**Aim of the exercise:** Take the material below and output exactly the run of lines from the one containing "[628,825,658,834] nan -> (1346, 344) none" down to the one containing "[587,1202,617,1211] nan -> (1323, 871) none", with both included.

**Extracted information:**
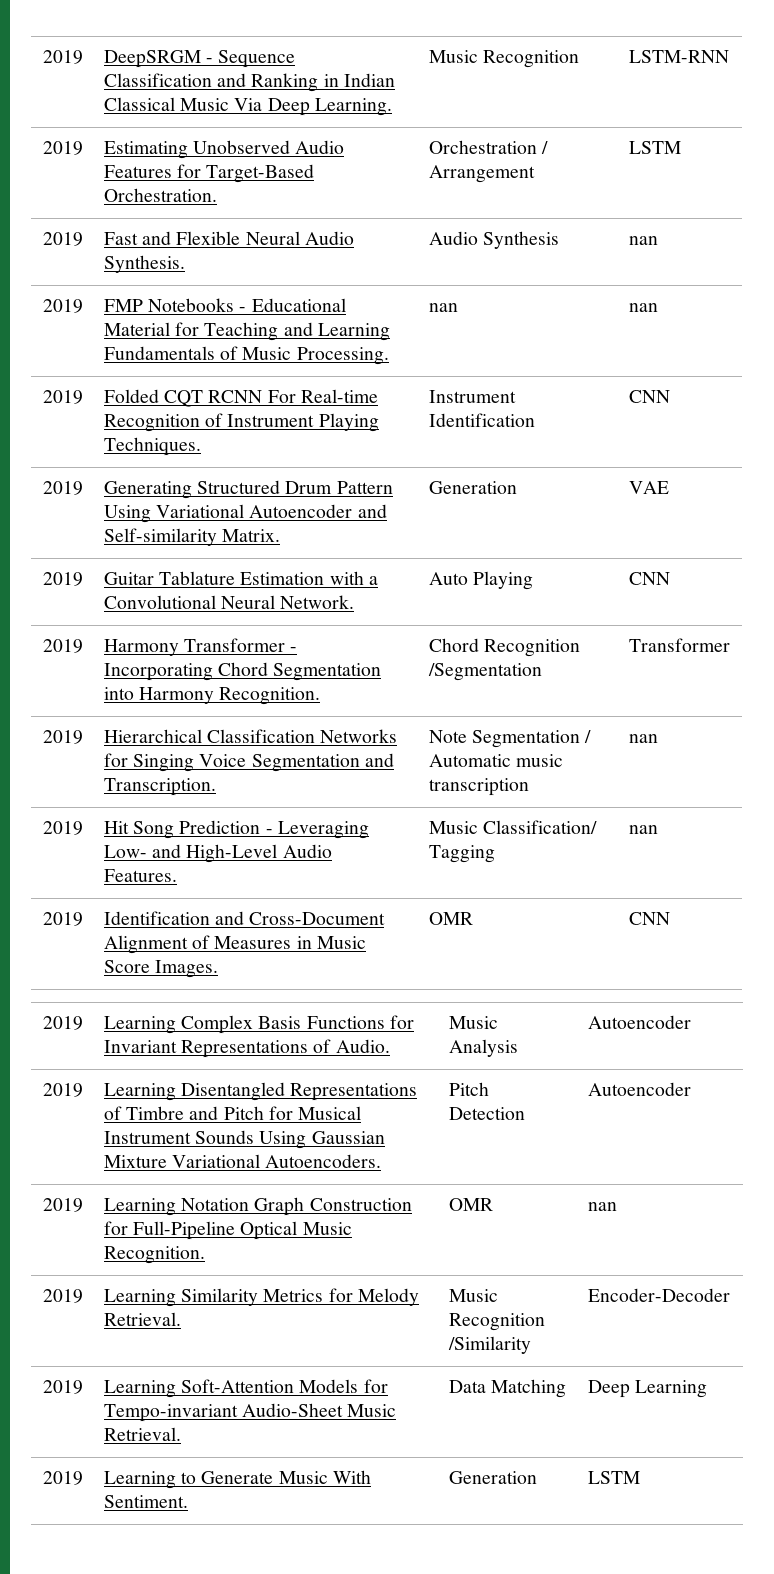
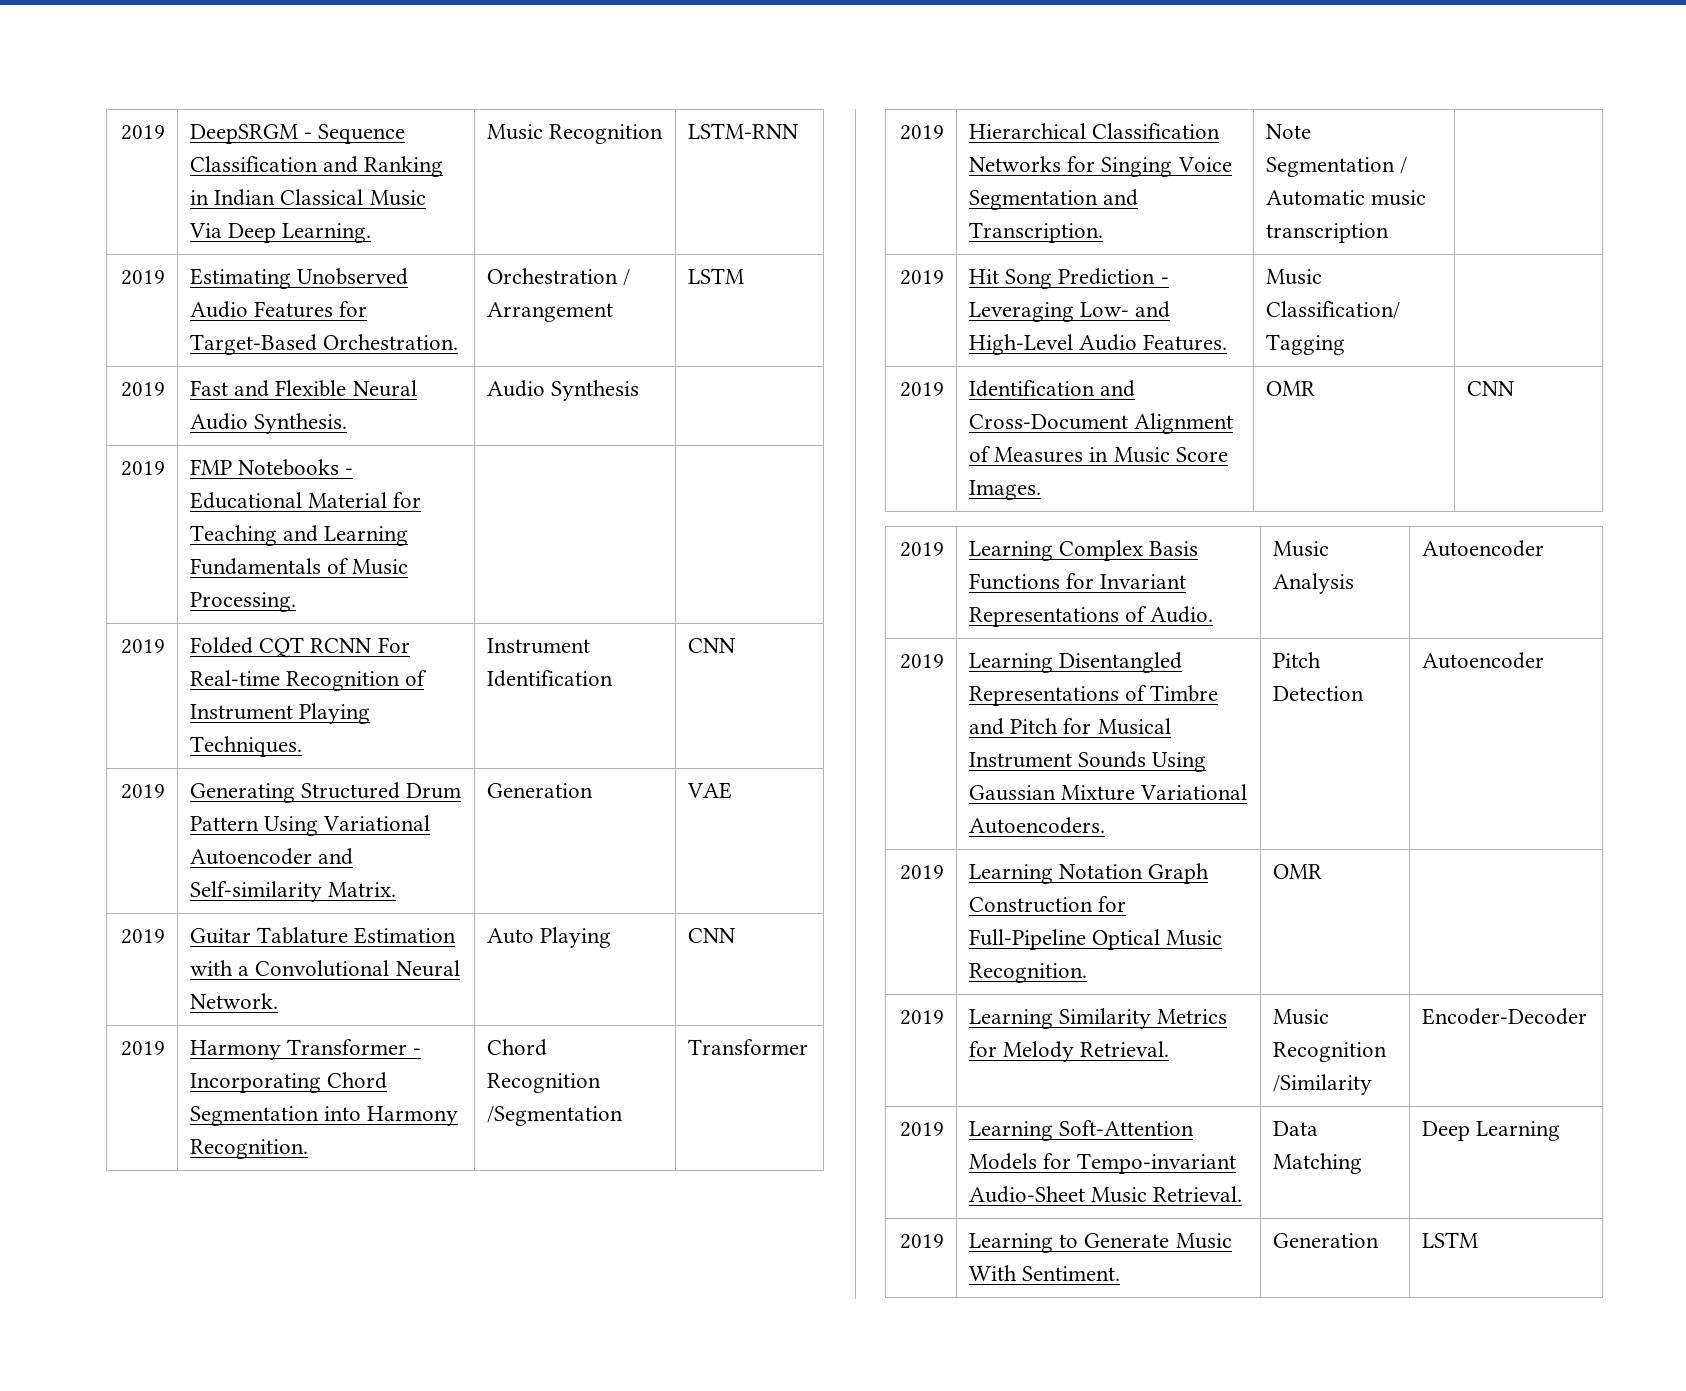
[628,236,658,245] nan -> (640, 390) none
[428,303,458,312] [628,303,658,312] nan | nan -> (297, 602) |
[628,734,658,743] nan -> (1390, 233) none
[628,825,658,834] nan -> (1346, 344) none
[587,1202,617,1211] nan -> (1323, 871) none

* * *

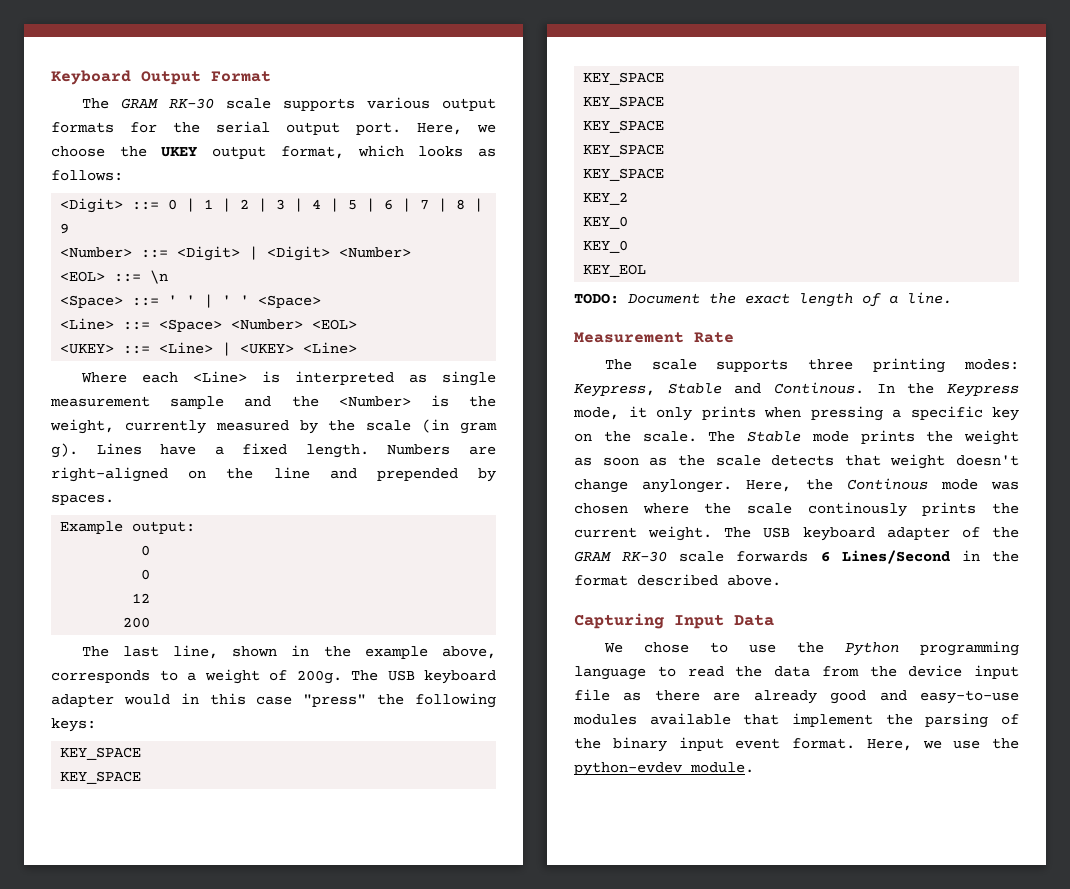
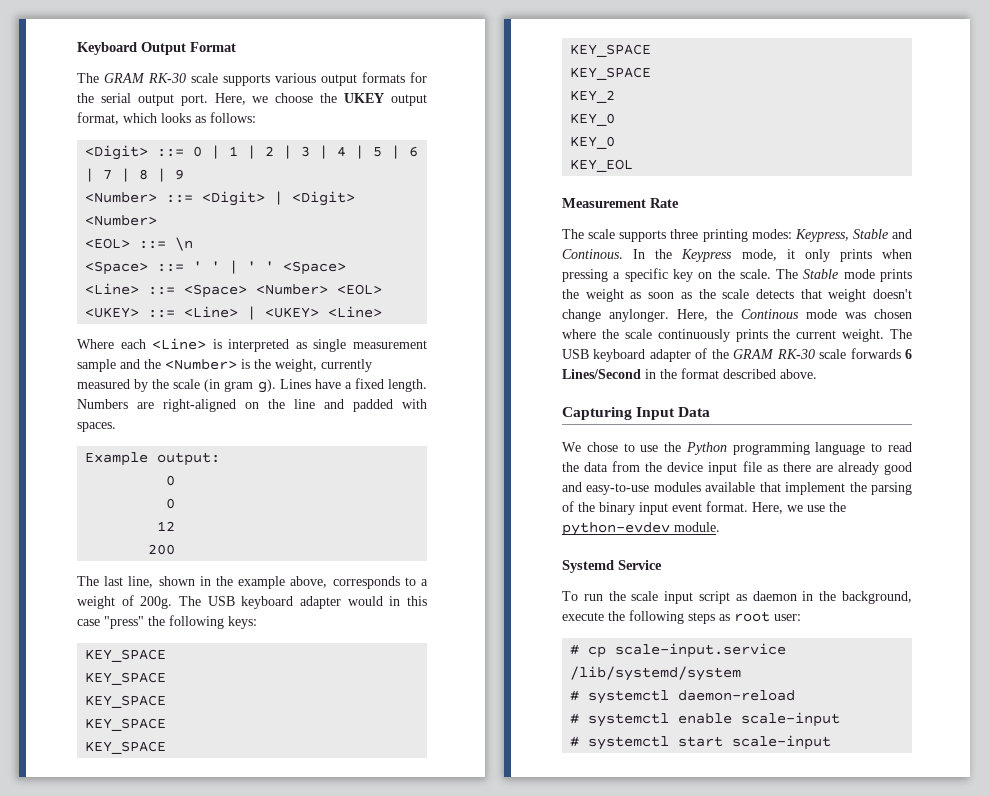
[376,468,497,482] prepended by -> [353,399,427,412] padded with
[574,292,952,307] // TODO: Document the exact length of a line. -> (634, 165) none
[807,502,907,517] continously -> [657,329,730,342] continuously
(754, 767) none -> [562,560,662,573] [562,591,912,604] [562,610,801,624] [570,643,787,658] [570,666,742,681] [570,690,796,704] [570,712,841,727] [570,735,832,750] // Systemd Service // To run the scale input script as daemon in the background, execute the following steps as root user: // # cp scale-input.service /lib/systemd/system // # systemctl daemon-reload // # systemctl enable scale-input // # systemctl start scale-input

**Finished task:**
[628,825,658,834] nan -> (1346, 344) none
[587,1202,617,1211] nan -> (1323, 871) none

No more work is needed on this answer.